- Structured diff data

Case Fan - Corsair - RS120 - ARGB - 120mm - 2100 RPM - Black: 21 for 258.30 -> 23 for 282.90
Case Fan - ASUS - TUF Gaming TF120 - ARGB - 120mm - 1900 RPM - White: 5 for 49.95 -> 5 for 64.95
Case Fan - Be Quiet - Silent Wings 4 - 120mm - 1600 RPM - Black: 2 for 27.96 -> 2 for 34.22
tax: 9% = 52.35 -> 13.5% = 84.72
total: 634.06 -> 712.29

- WORK TASK
Copy every entry exactly; no part may be left out.

- OUTPUT FOR THIS EXERCISE
Case Fan - Corsair - RS120 - ARGB - 120mm - 2100 RPM - Black: 21 for 258.30 -> 23 for 282.90
Case Fan - ASUS - TUF Gaming TF120 - ARGB - 120mm - 1900 RPM - White: 5 for 49.95 -> 5 for 64.95
Case Fan - Be Quiet - Silent Wings 4 - 120mm - 1600 RPM - Black: 2 for 27.96 -> 2 for 34.22
tax: 9% = 52.35 -> 13.5% = 84.72
total: 634.06 -> 712.29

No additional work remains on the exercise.